> _Work task_:
The lines you return should be those containing the string "Fiesta", taken from the data below.

**********

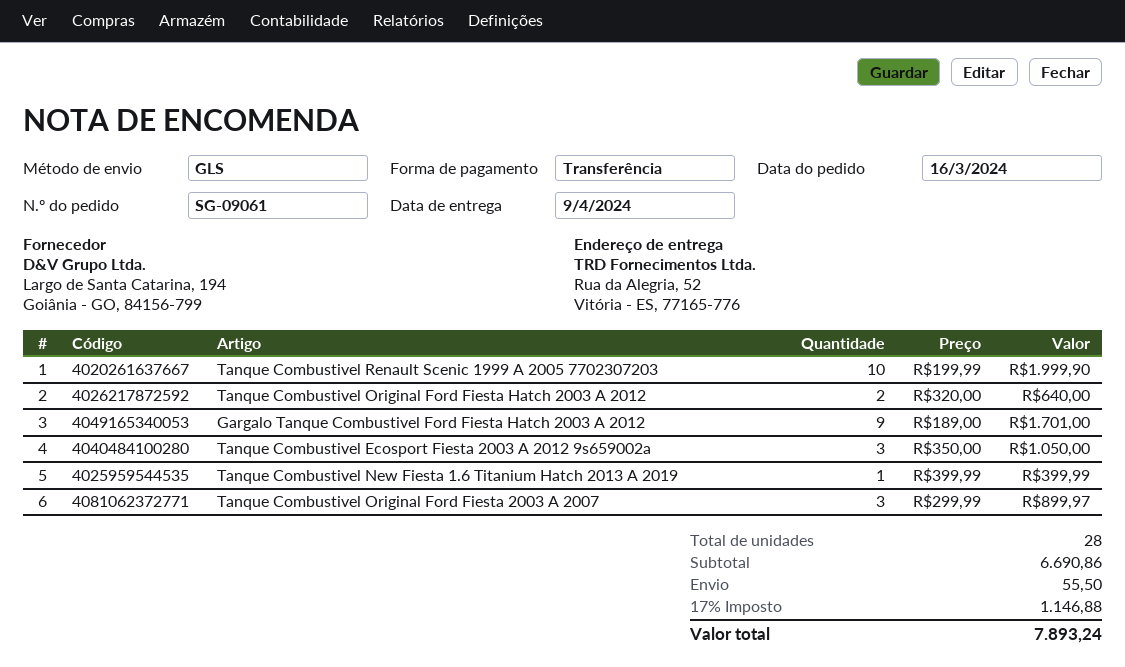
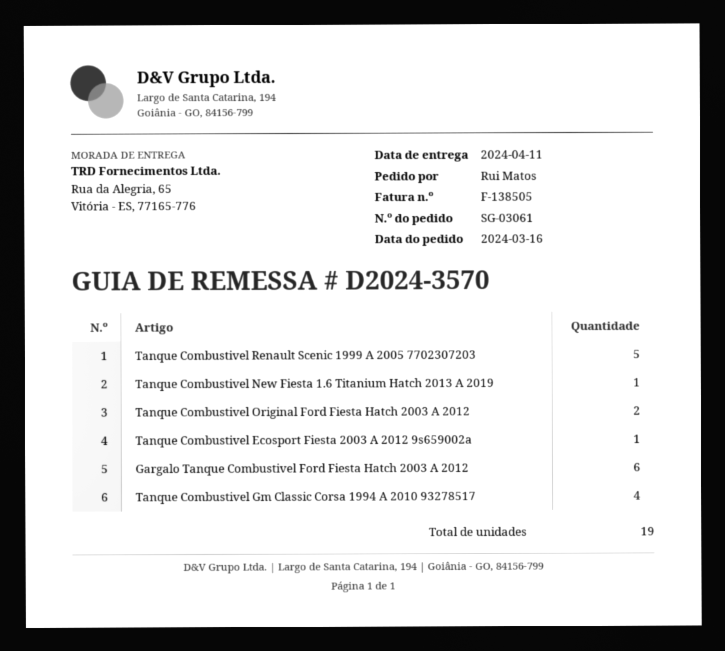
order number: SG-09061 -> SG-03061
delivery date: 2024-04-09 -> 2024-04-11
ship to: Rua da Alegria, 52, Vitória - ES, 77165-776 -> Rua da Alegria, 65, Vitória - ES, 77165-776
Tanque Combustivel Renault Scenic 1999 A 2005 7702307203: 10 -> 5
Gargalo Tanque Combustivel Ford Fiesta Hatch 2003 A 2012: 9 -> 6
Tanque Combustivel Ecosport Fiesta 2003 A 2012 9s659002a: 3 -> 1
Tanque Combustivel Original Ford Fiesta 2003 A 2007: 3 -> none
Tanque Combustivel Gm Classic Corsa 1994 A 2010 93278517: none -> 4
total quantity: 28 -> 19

**********

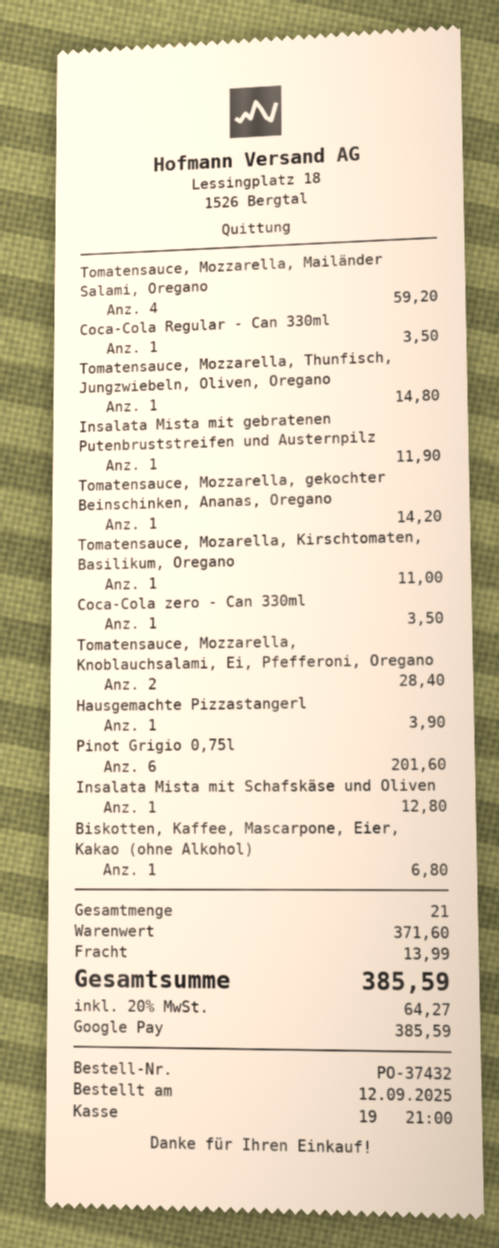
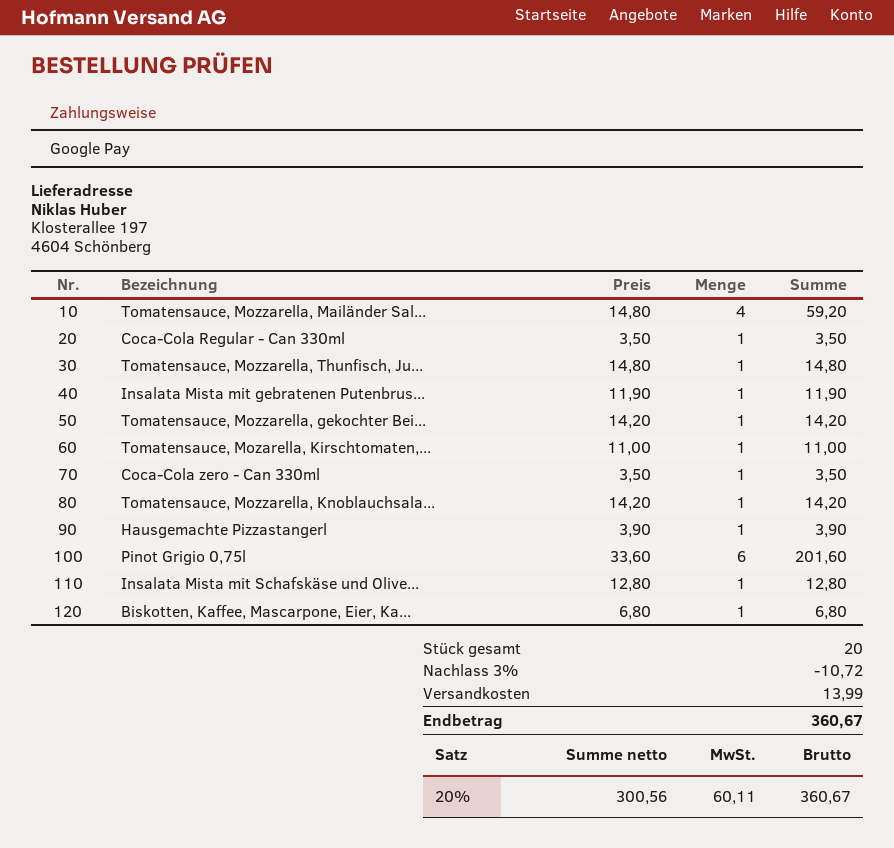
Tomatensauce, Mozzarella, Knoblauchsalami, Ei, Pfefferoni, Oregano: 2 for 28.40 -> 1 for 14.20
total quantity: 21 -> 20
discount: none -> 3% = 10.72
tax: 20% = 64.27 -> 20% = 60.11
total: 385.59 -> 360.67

**********

> _The answer_:
Gargalo Tanque Combustivel Ford Fiesta Hatch 2003 A 2012: 9 -> 6
Tanque Combustivel Ecosport Fiesta 2003 A 2012 9s659002a: 3 -> 1
Tanque Combustivel Original Ford Fiesta 2003 A 2007: 3 -> none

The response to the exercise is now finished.